Columbia Restaurant — The Columbia sits in the heart of the historic district, exactly where it should be. Dating from 1905, the restaurant is one of several of the same name that specialize in Cuban and Spanish cuisine. The restaurant itself is worth exploring with many rooms each reflective of Hispanic culture and filled with tiles and fountains. Don’t-miss menu items include the restaurant’s original “1905” salad (prepared tableside), Spanish bean soup, paella a la Valenciana and pompano en papilot. Sangria comes in white and red versions, each delicious, and a perfect accompaniment to Columbia’s white chocolate bread pudding.

Rest Your Weary Head

Courtyard at St. George Inn ©Meryl Pearlstein

For a true sense of the charm and hospitality of St. Augustine, the St. George Inn, located on pedestrian-only St. George Street with some rooms directly facing the Castillo, is a bed and breakfast with a built-in wine bar! Your room is comfortable and may overlook St.
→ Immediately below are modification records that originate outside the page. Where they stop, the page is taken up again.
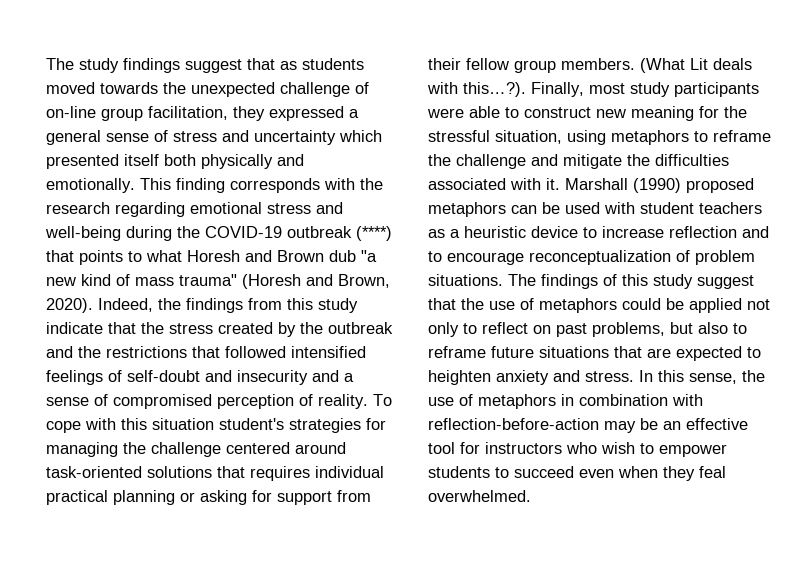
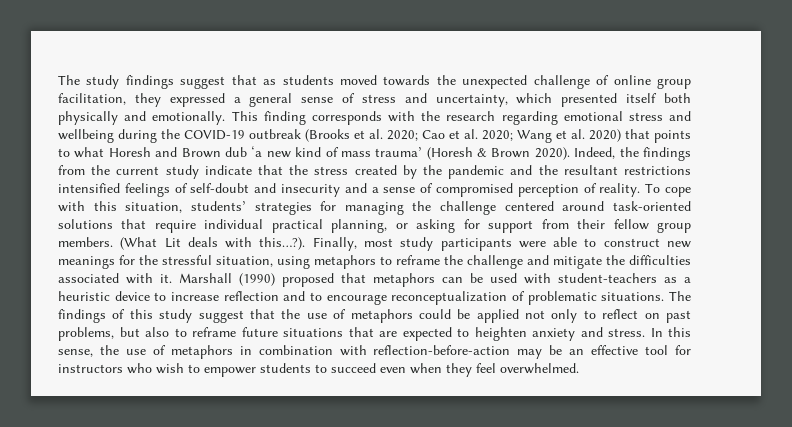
- The study findings suggest that as students moved towards the unexpected challenge of on-line group facilitation, they expressed a general sense of stress and uncertainty which presented itself both physically and emotionally.
+ The study findings suggest that as students moved towards the unexpected challenge of online group facilitation, they expressed a general sense of stress and uncertainty, which presented itself both physically and emotionally.
- This finding corresponds with the research regarding emotional stress and well-being during the COVID-19 outbreak (****) that points to what Horesh and Brown dub "a new kind of mass trauma" (Horesh and Brown, 2020).
+ This finding corresponds with the research regarding emotional stress and wellbeing during the COVID-19 outbreak (Brooks et al. 2020; Cao et al. 2020; Wang et al. 2020) that points to what Horesh and Brown dub ‘a new kind of mass trauma’ (Horesh & Brown 2020).
- Indeed, the findings from this study indicate that the stress created by the outbreak and the restrictions that followed intensified feelings of self-doubt and insecurity and a sense of compromised perception of reality.
+ Indeed, the findings from the current study indicate that the stress created by the pandemic and the resultant restrictions intensified feelings of self-doubt and insecurity and a sense of compromised perception of reality.
- To cope with this situation student's strategies for managing the challenge centered around task-oriented solutions that requires individual practical planning or asking for support from their fellow group members.
+ To cope with this situation, students’ strategies for managing the challenge centered around task-oriented solutions that require individual practical planning, or asking for support from their fellow group members.
- Finally, most study participants were able to construct new meaning for the stressful situation, using metaphors to reframe the challenge and mitigate the difficulties associated with it.
+ Finally, most study participants were able to construct new meanings for the stressful situation, using metaphors to reframe the challenge and mitigate the difficulties associated with it.
- Marshall (1990) proposed metaphors can be used with student teachers as a heuristic device to increase reflection and to encourage reconceptualization of problem situations.
+ Marshall (1990) proposed that metaphors can be used with student-teachers as a heuristic device to increase reflection and to encourage reconceptualization of problematic situations.
- In this sense, the use of metaphors in combination with reflection-before-action may be an effective tool for instructors who wish to empower students to succeed even when they feal overwhelmed.
+ In this sense, the use of metaphors in combination with reflection-before-action may be an effective tool for instructors who wish to empower students to succeed even when they feel overwhelmed.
George Street, with rocking chairs on the balcony for your idling pleasure. Breakfast is a friendly affair served in the courtyard around a beautiful fountain and rimmed with charming shops selling wind chimes, jerky, espresso, chocolates and ice cream. Mid-day (or later), the Bin 39 wine bar will help you pick out an interesting vintage so you can sit and listen to the live music under the palm trees. Hungry for more information? The Florida’s Historic Coast website has it all.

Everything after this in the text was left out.